Installing a ransomware using Windows 10 update

Cybersecurity specialists reported that the Windows Update client could be abused by threat actors to perform malicious code attacks on Windows systems. Using living-off-the-land binaries (LoLBins), malicious hackers bypass detection while they download, install and execute malicious code on target systems.

Besides, threat actors can also use this technique to bypass Windows User Account Control (UAC) or Windows Defender Application Control (WDAC), gaining persistence over the affected implementations.

The WSUS/Windows Update client is a utility located at %windir%\system32\ used to provides users partial control over some of the Windows Update Agent’s functionality from the command-line, allowing to look for new updates and install them, no Windows user interface needed.
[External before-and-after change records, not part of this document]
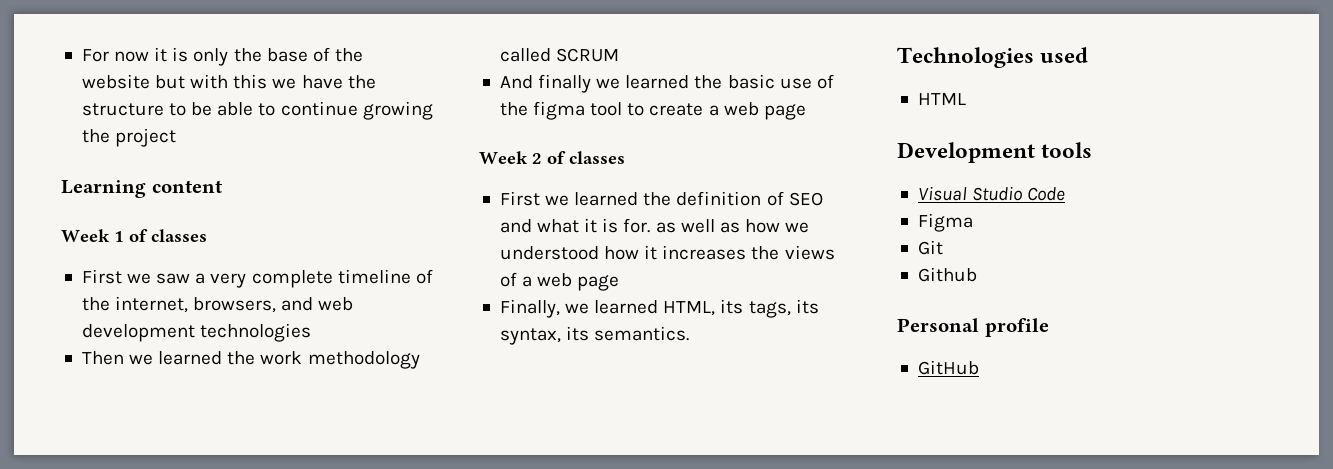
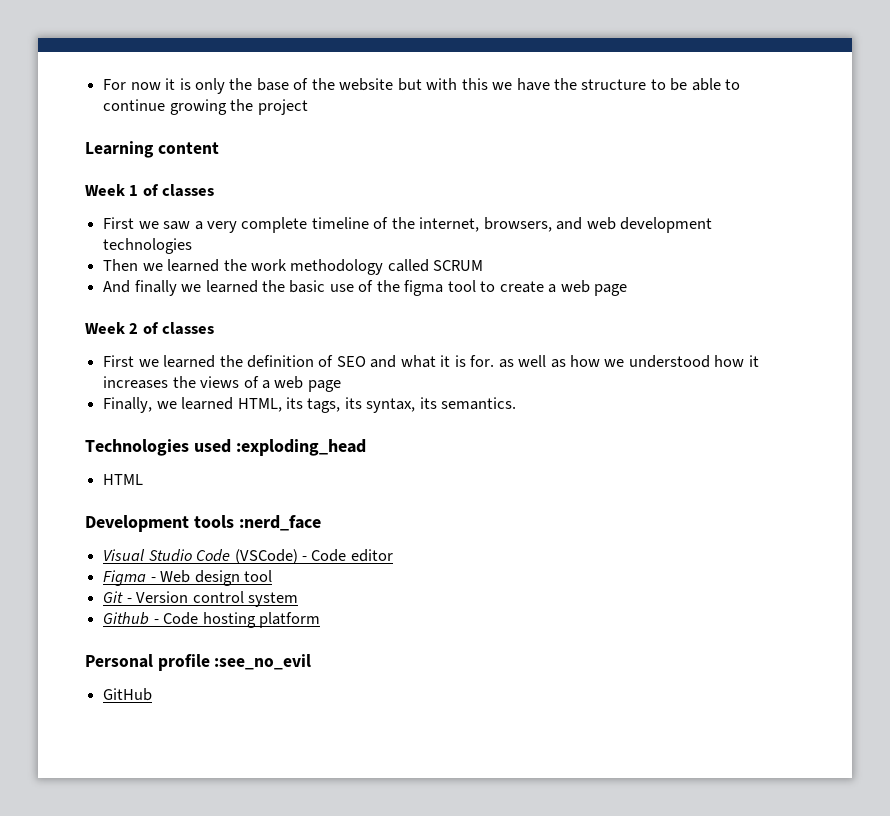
(1089, 55) none -> [235,439,366,456] :exploding_head
(1093, 150) none -> [238,515,321,531] :nerd_face
[917,213,973,232] [917,240,943,255] [917,267,977,282] // Figma // Git // Github -> [234,549,393,564] [103,570,272,586] [103,591,298,607] [103,612,320,628] (VSCode) - Code editor // Figma - Web design tool // Git - Version control system // Github - Code hosting platform
(1049, 327) none -> [214,654,312,670] :see_no_evil

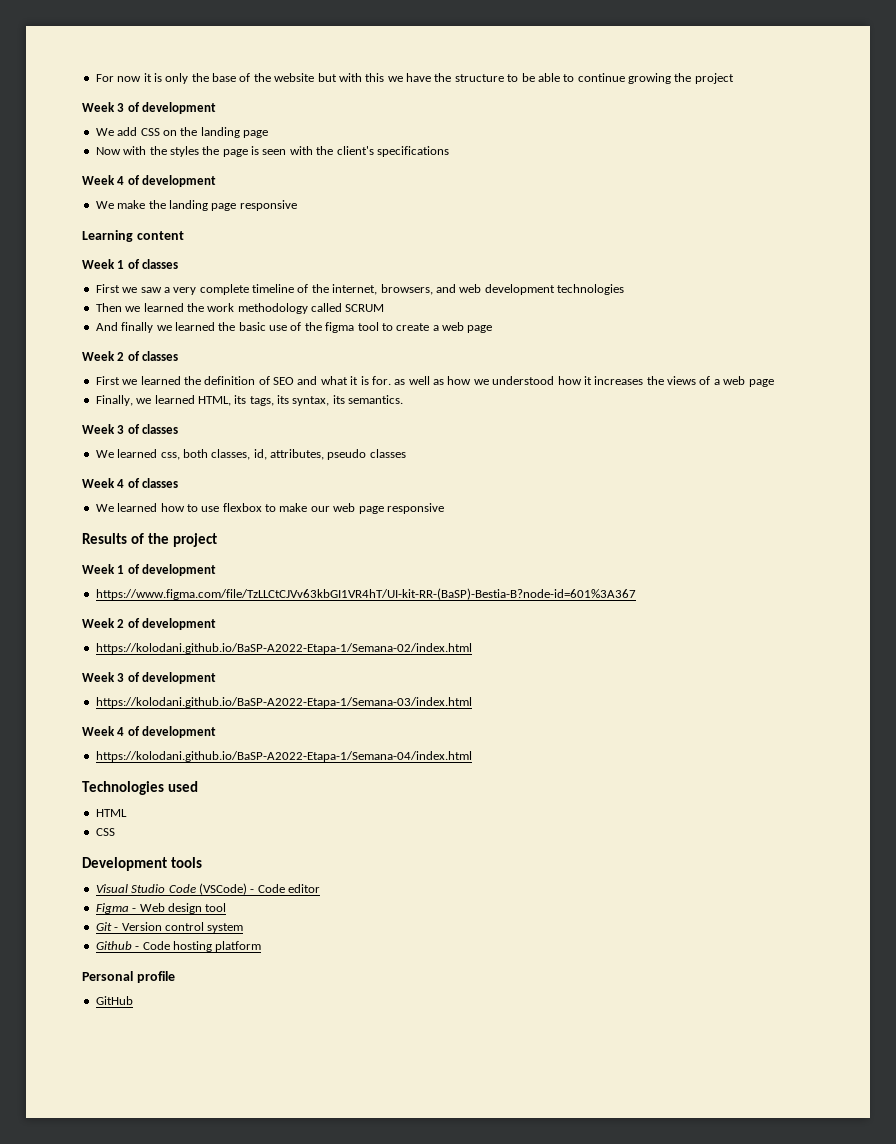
(308, 107) none -> [82,102,217,114] [95,127,268,138] [95,146,449,157] [82,175,217,187] [95,200,297,211] // Week 3 of development // We add CSS on the landing page // Now with the styles the page is seen with the client's specifications // Week 4 of development // We make the landing page responsive
(517, 403) none -> [82,424,179,434] [95,449,406,460] [82,478,179,488] [95,503,444,514] [82,533,217,547] [82,564,217,576] [95,588,636,600] [82,618,217,630] [95,643,472,654] [82,672,217,684] [95,697,472,708] [82,726,217,738] [95,751,472,762] // Week 3 of classes // We learned css, both classes, id, attributes, pseudo classes // Week 4 of classes // We learned how to use flexbox to make our web page responsive // Results of the project // Week 1 of development // https://www.figma.com/file/TzLLCtCJVv63kbGI1VR4hT/UI-kit-RR-(BaSP)-Bestia-B?node-id=601%3A367 // Week 2 of development // https://kolodani.github.io/BaSP-A2022-Etapa-1/Semana-02/index.html // Week 3 of development // https://kolodani.github.io/BaSP-A2022-Etapa-1/Semana-03/index.html // Week 4 of development // https://kolodani.github.io/BaSP-A2022-Etapa-1/Semana-04/index.html
[235,439,366,456] :exploding_head -> (198, 786) none
(144, 479) none -> [95,828,115,836] // CSS
[238,515,321,531] :nerd_face -> (202, 862) none
[214,654,312,670] :see_no_evil -> (175, 977) none

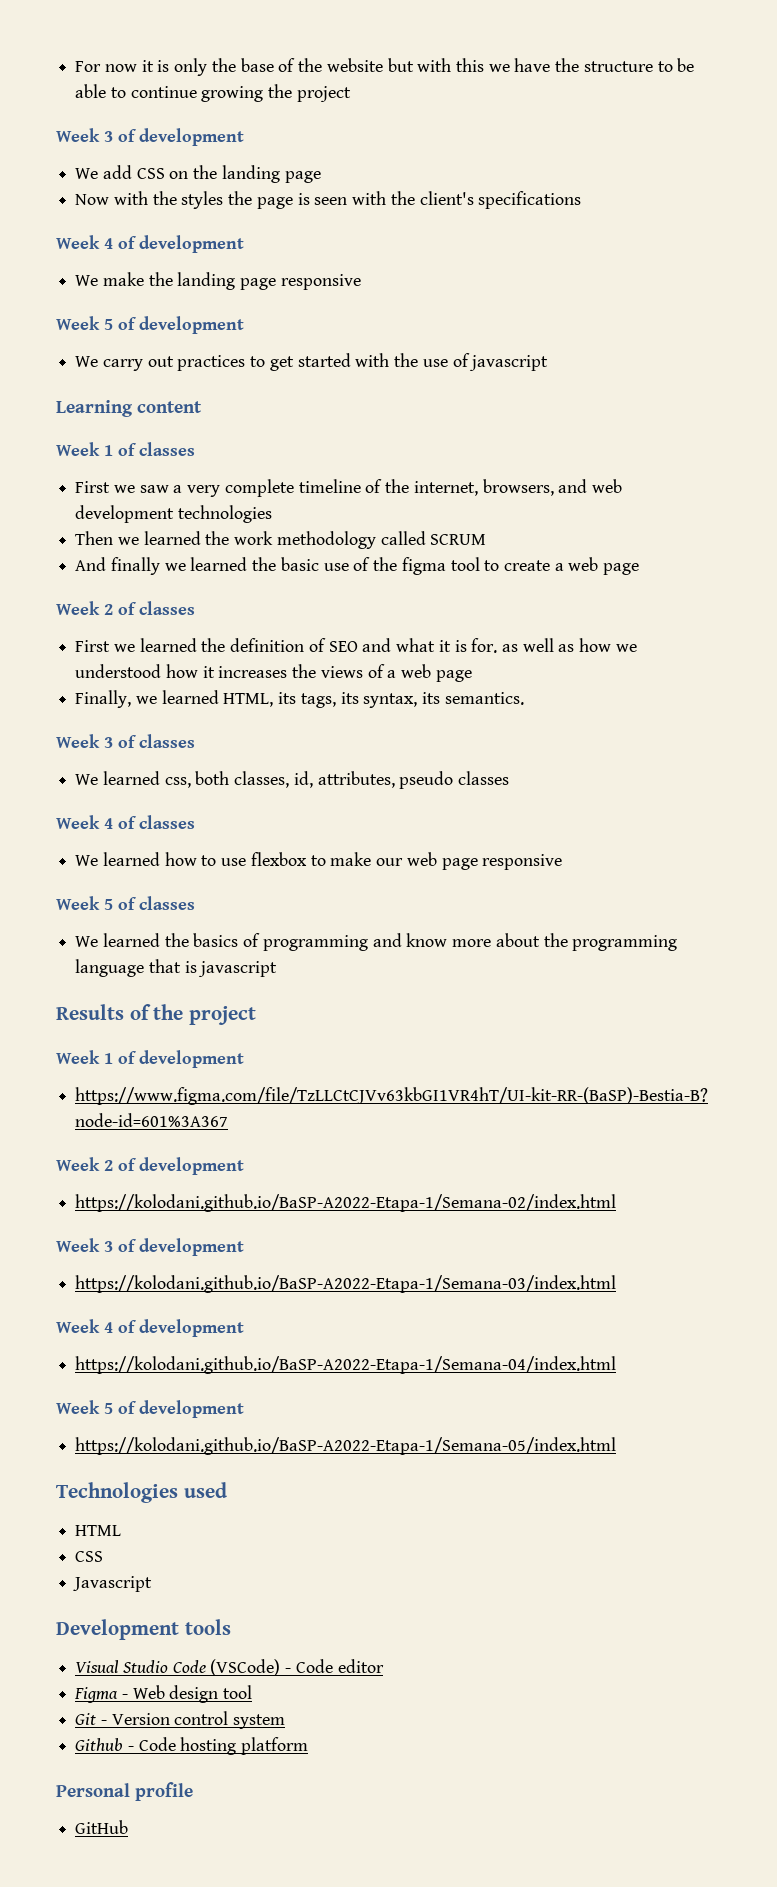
(297, 205) none -> [56,316,244,334] [75,353,549,371] // Week 5 of development // We carry out practices to get started with the use of javascript
(444, 508) none -> [56,896,195,910] [75,933,678,951] [75,959,278,977] // Week 5 of classes // We learned the basics of programming and know more about the programming language that is javascript
(472, 756) none -> [56,1400,244,1418] [75,1437,617,1455] // Week 5 of development // https://kolodani.github.io/BaSP-A2022-Etapa-1/Semana-05/index.html
(115, 832) none -> [73,1576,153,1592] // Javascript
By using the /ResetAuthorization option, it allow initiating a manual update check either on the locally configured WSUS server or via the Windows Update service according to Microsoft. Information security specialists reported that wuauclt could be abused by threat actors to execute malicious code on vulnerable Windows 10 systems. To do so, hackers only need to send a specially crafted DLL with these command-line options:

wuauclt.exe /UpdateDeploymentProvider [path_to_dll] /RunHandlerComServer

The Full_Path_To_DLL is the main path to the malicious hackers’ specially crafted DLL file that would execute code after attaching it.

In case this technique is used to bypass antivirus solutions, hackers can do so by executing malicious code from a DLL loaded using a signed Microsoft binary, the Windows Update client. The attack has been detected in the wild.   

Microsoft has released a patch to update Microsoft Defender, adding a way to download potentialy malicious files onto Wnidows devices.